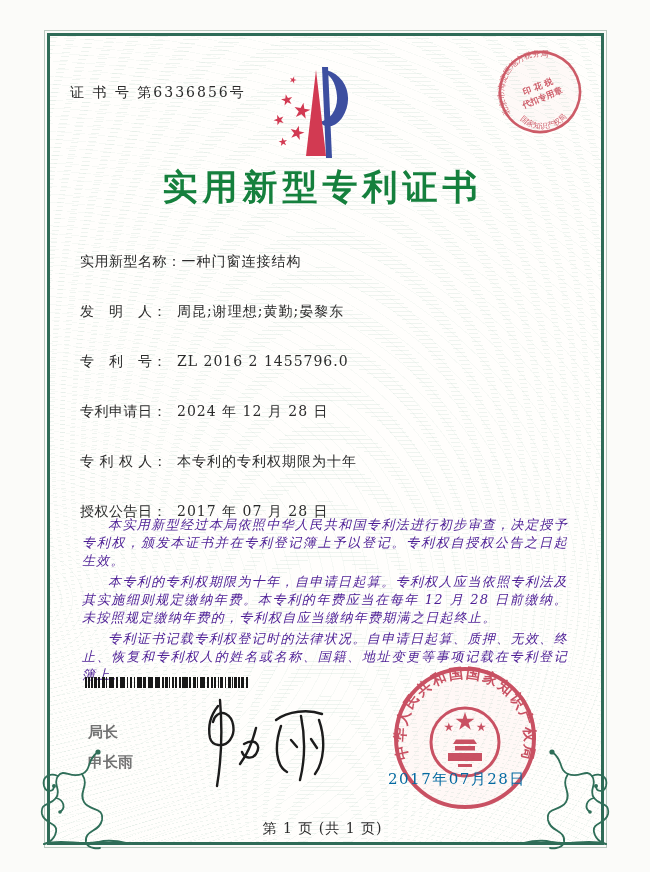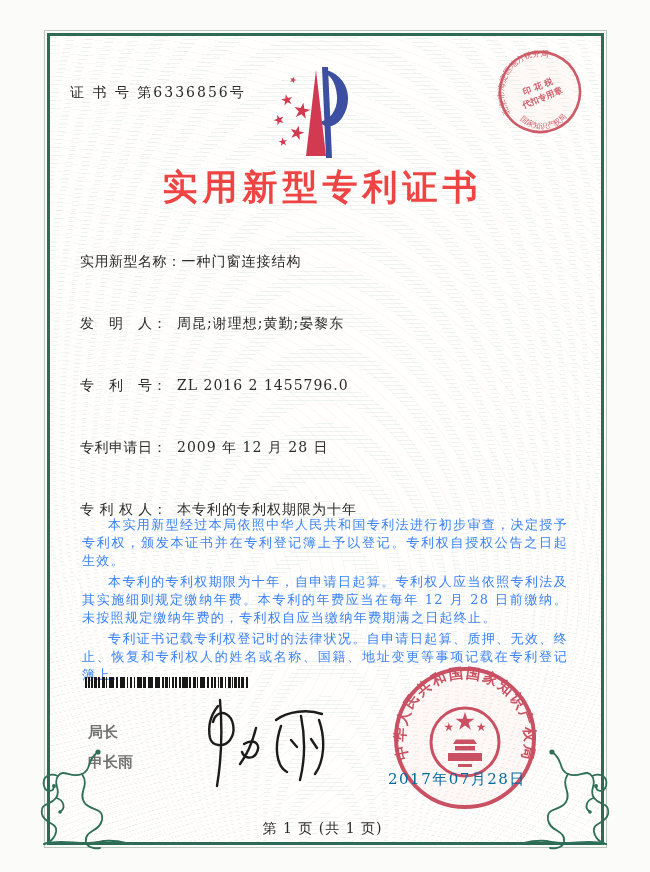--- a/index.html
+++ b/index.html
@@ -22,7 +22,7 @@
   .logo{position:absolute;left:260px;top:64px;width:92px;height:110px;}
   .tax-seal{position:absolute;left:494px;top:46px;width:92px;height:92px;}
   .title{position:absolute;left:47px;top:164px;width:551px;text-align:center;
-    font-size:35px;font-weight:bold;letter-spacing:5px;color:#ef4444;}
+    font-size:35px;font-weight:bold;letter-spacing:5px;color:#15803d;}
   .fields{position:absolute;left:80px;top:251px;display:flex;flex-direction:column;gap:42px;
     font-size:14px;letter-spacing:0.5px;}
   .row{line-height:20px;white-space:nowrap;}

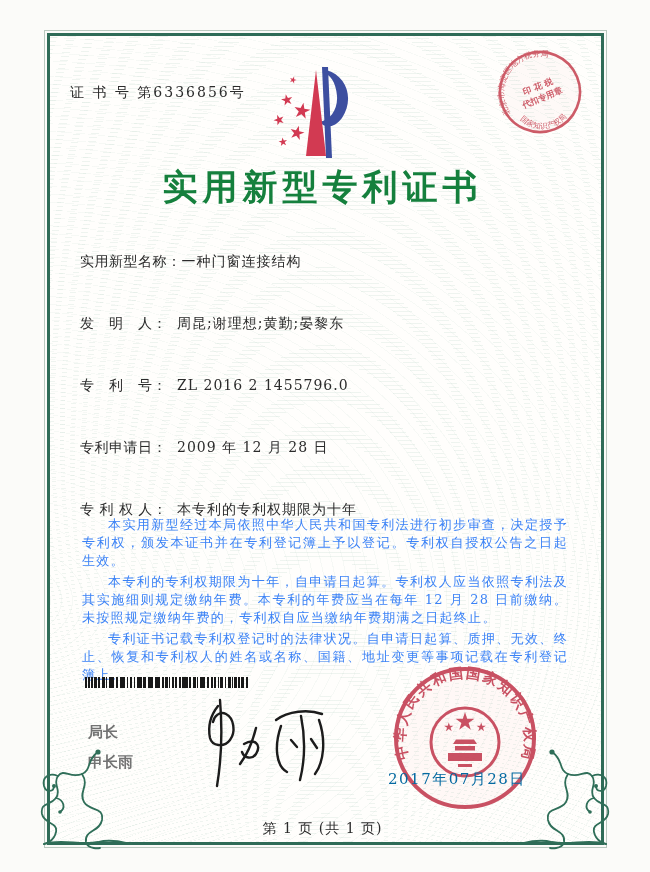--- a/index.html
+++ b/index.html
@@ -23,7 +23,7 @@
   .tax-seal{position:absolute;left:494px;top:46px;width:92px;height:92px;}
   .title{position:absolute;left:47px;top:164px;width:551px;text-align:center;
     font-size:35px;font-weight:bold;letter-spacing:5px;color:#15803d;}
-  .fields{position:absolute;left:80px;top:251px;display:flex;flex-direction:column;gap:42px;
+  .fields{position:absolute;left:80px;top:251px;display:flex;flex-direction:column;gap:30px;
     font-size:14px;letter-spacing:0.5px;}
   .row{line-height:20px;white-space:nowrap;}
   .row .lbl{display:inline-block;min-width:97px;}

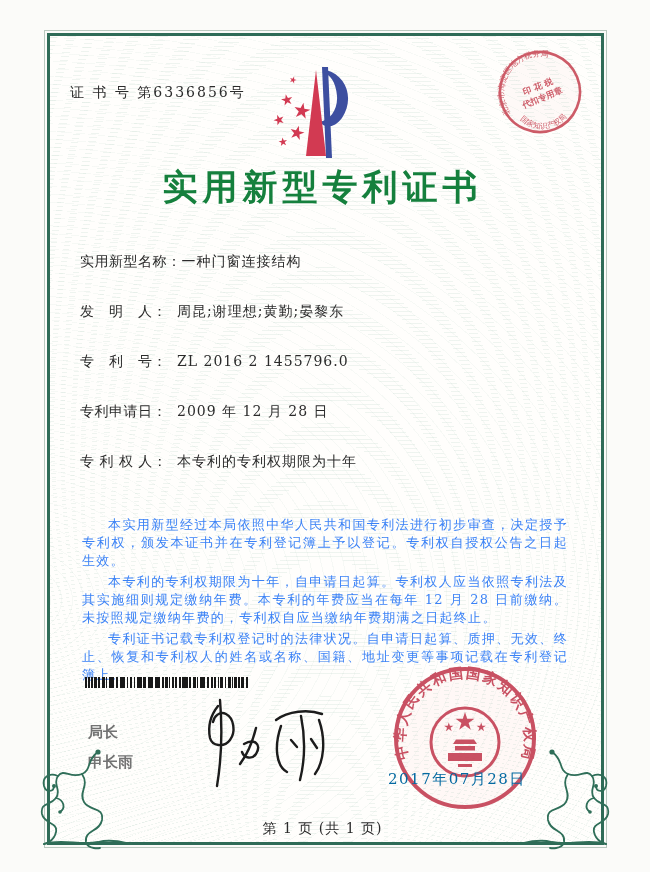--- a/index.html
+++ b/index.html
@@ -132,7 +132,7 @@
     <span class="lbl">专　利　号：</span><span class="val">ZL 2016 2 1455796.0</span>
   </div>
   <div class="row">
-    <span class="lbl">专利申请日：</span><span class="val">2009 年 12 月 28 日</span>
+    <span class="lbl">专利申请日：</span><span class="val">2024 年 12 月 28 日</span>
   </div>
   <div class="row">
     <span class="lbl">专 利 权 人：</span><span class="val">本专利的专利权期限为十年</span>

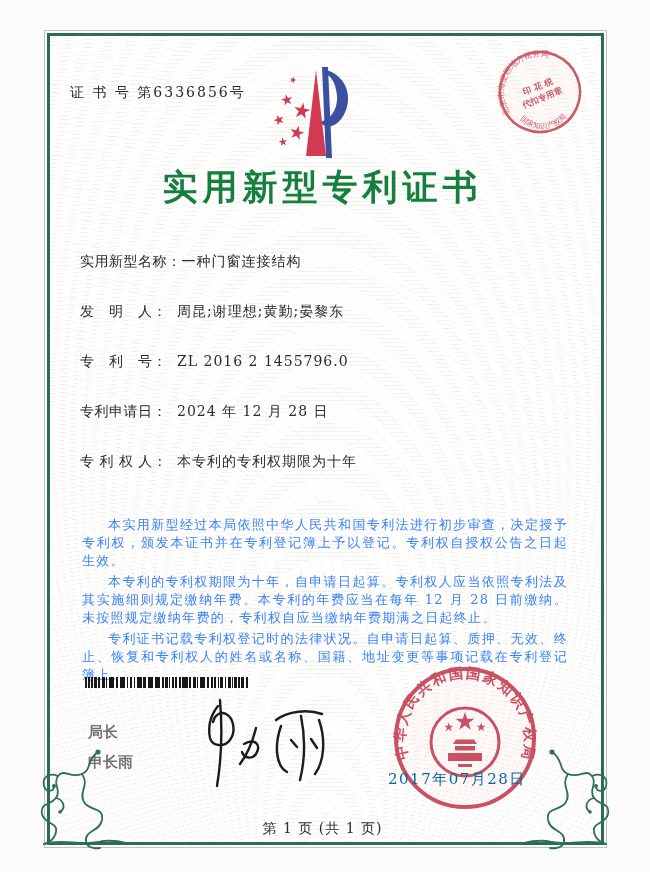--- a/index.html
+++ b/index.html
@@ -137,6 +137,9 @@
   <div class="row">
     <span class="lbl">专 利 权 人：</span><span class="val">本专利的专利权期限为十年</span>
   </div>
+  <div class="row">
+    <span class="lbl">授权公告日：</span><span class="val">2017 年 07 月 28 日</span>
+  </div>
 </div>
 
 <div class="body-text">

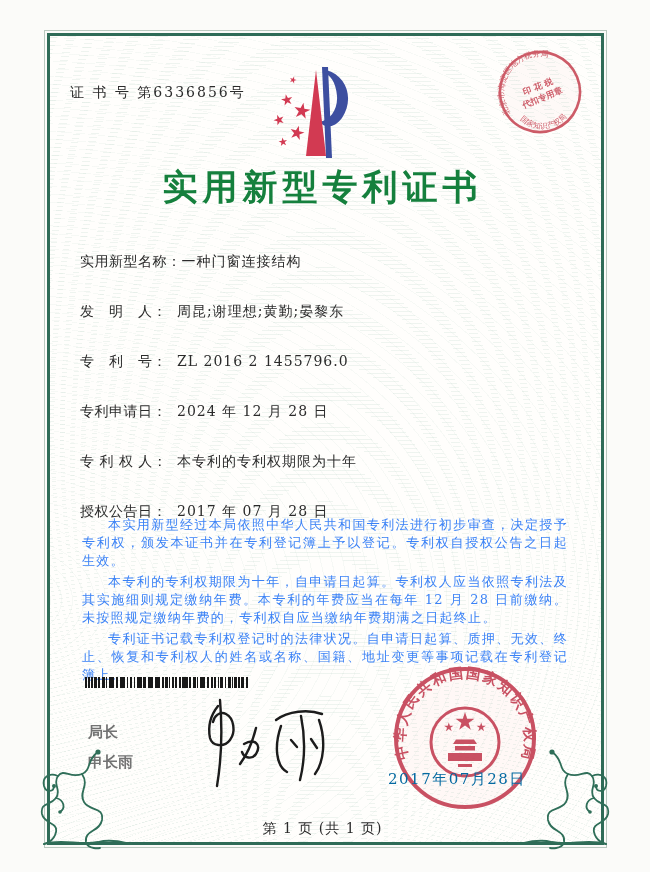--- a/index.html
+++ b/index.html
@@ -29,8 +29,8 @@
   .row .lbl{display:inline-block;min-width:97px;}
   .row .val{letter-spacing:1px;}
   .body-text{position:absolute;left:82px;top:516px;width:486px;
-    font-size:13px;line-height:18px;letter-spacing:1.3px;
-    text-align:justify;color:#3b82f6;}
+    font-size:13px;line-height:18px;letter-spacing:1.3px;font-style:italic;
+    text-align:justify;color:#4c1d95;}
   .body-text p{margin:0 0 3px;text-indent:2em;}
   .barcode{position:absolute;left:85px;top:677px;width:163px;height:11px;
     background:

+++++

■ Task brief
The answer should be one number, the count of lines in this material that include the word "fields".

■ Exercise result
3